A Copel estima que nos 133 dias de vigência do horário de verão a economia de energia elétrica no Paraná chegará a 53 mil megawats/hora (MWh), o que equivale a 4% do consumo residencial do Estado. A redução da demanda chega a 100 MW no período entre 20h e 21h, o que equivale a 12% da demanda máxima na região metropolitana de Curitiba. O horário de verão começou dia 6 de outubro e termina à meia-noite deste sábado.
A economia no horário de verão é provocada pela redução do consumo no horário de pico, entre 20h e 21h, quando a maioria dos eletrodomésticos é acionada, a iluminação pública está ligada e muitas fábricas continuam funcionando. No País, esta economia é equivalente ao consumo de uma cidade de 1,2 milhão de habitantes.
No Paraná, o que se deixou de gastar de energia entre 6 de outubro e 16 de fevereiro equivale a todo o consumo do Litoral do Estado em pleno verão. A economia corresponde ao consumo de 74,5 mil residências.
O benefício do horário de verão para o sistema elétrico está no aumento da segurança no horário crítico, em função da redução de carga nas linhas de transmissão e na geração das usinas.

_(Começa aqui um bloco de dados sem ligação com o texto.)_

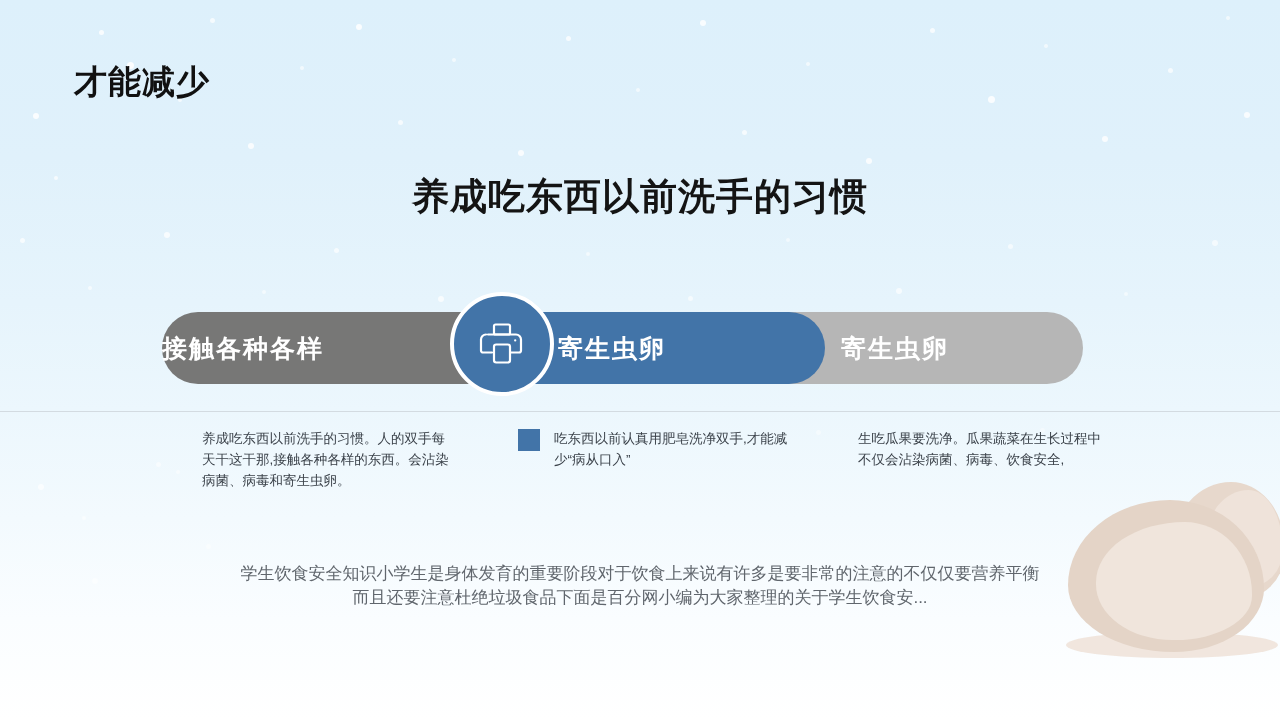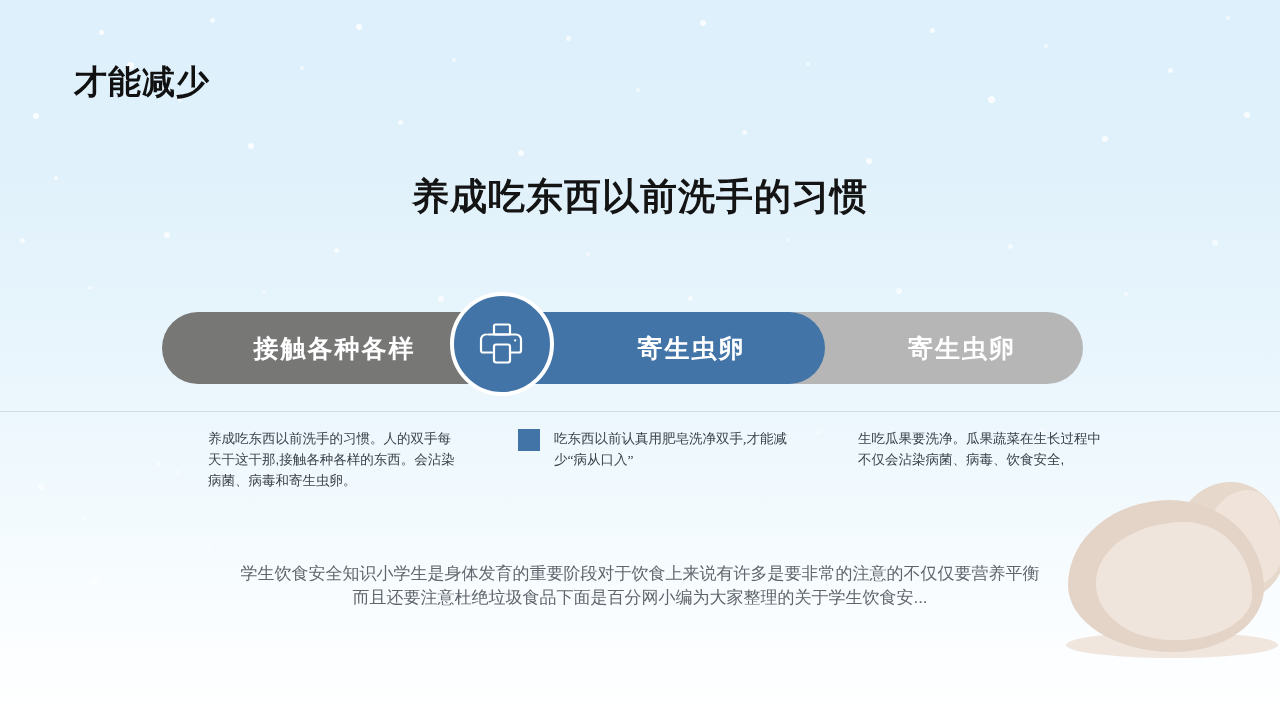"接触各种各样" .pill { justify-content: center -> none }
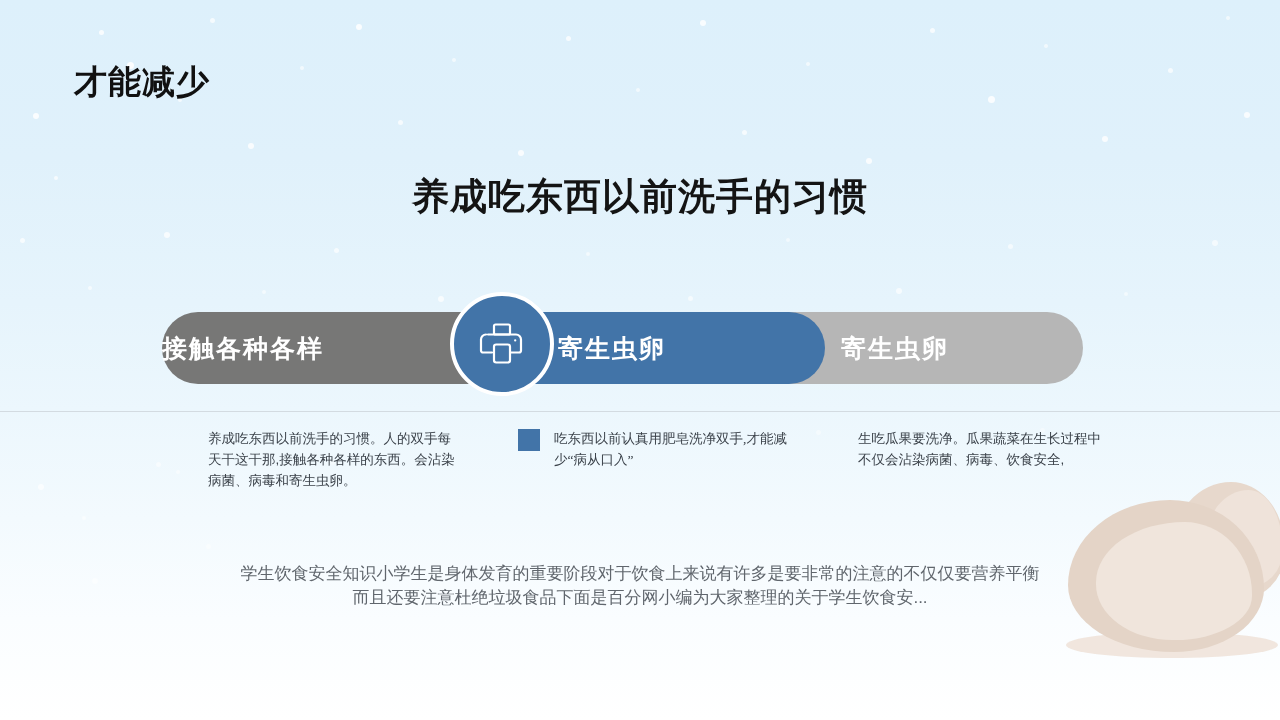"养成吃东西以前洗手的习惯。人的双手每天干这干那,接触各种各样的东西。会沾染病菌、" .col-1 { left: 208px -> 202px }
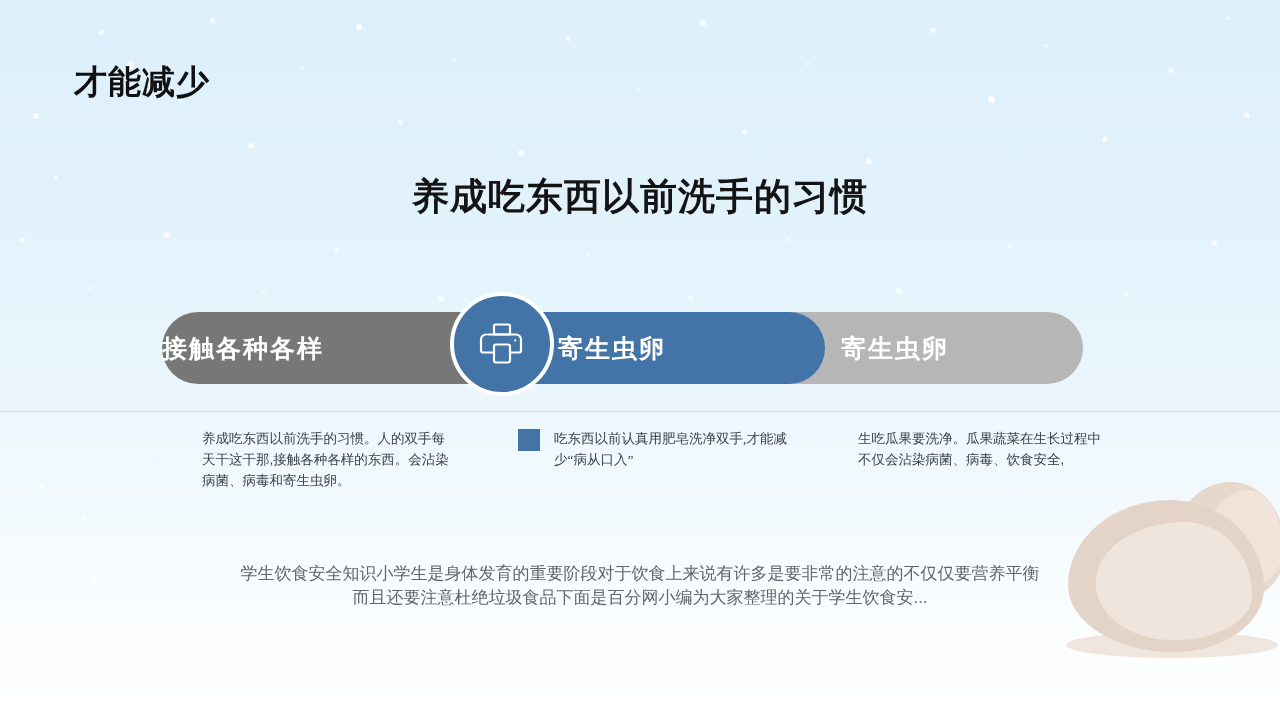"吃东西以前认真用肥皂洗净双手,才能减少“病从口入”" .col-2-text { font-family: Liberation Serif, serif -> none }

Em todo o País, a economia de energia elétrica deve ficar em torno de 1% do que seria gasto se o horário de verão não existisse. No Paraná, a economia deve ser de 1,2% do consumo total. No Estado, o consumo residencial representa 28% do total; o consumo industrial, 40%; o comercial, 14,3%, e o rural, 7%. Os pouco mais de 10% restantes se distribuem em iluminação das ruas e gastos de prédios públicos.
Nesta sua 21ª edição, o horário esteve em vigor em 12 Estados brasileiros: Paraná, Santa Catarina, Rio Grande do Sul, São Paulo, Rio de Janeiro, Espírito Santo, Minas Gerais, Goiás, Mato Grosso do Sul, Mato Grosso, Tocantis e Bahia, além do Distrito Federal. À meia-noite de sábado, os relógios devem ser atrasados em uma hora.
Minas Gerais A Central Energética de Minas Gerais (Cemig) estima que a economia de energia com o horário de verão chegue a R$ 6 milhões. Desde o dia seis de outubro a central deixou de distribuir cerca de 700 mil MegaWatts/hora (Mwh).
A expectativa do departamento técnico da concessionária de energia de Minas é de que a demanda média no horário de ponta tenha sido reduzida em 6 pontos percentuais. Na área de concessão de energia a redução da demanda deve totalizar 4%, equivalente a 200 MegaWatts (MW), ou à capacidade de geração da futura hidrelétrica de Igarapava. Segundo técnicos da Cemig somente depois de 15 dias do fim do horário de verão será possível fazer uma análise mais detalhada sobre a economia realizada.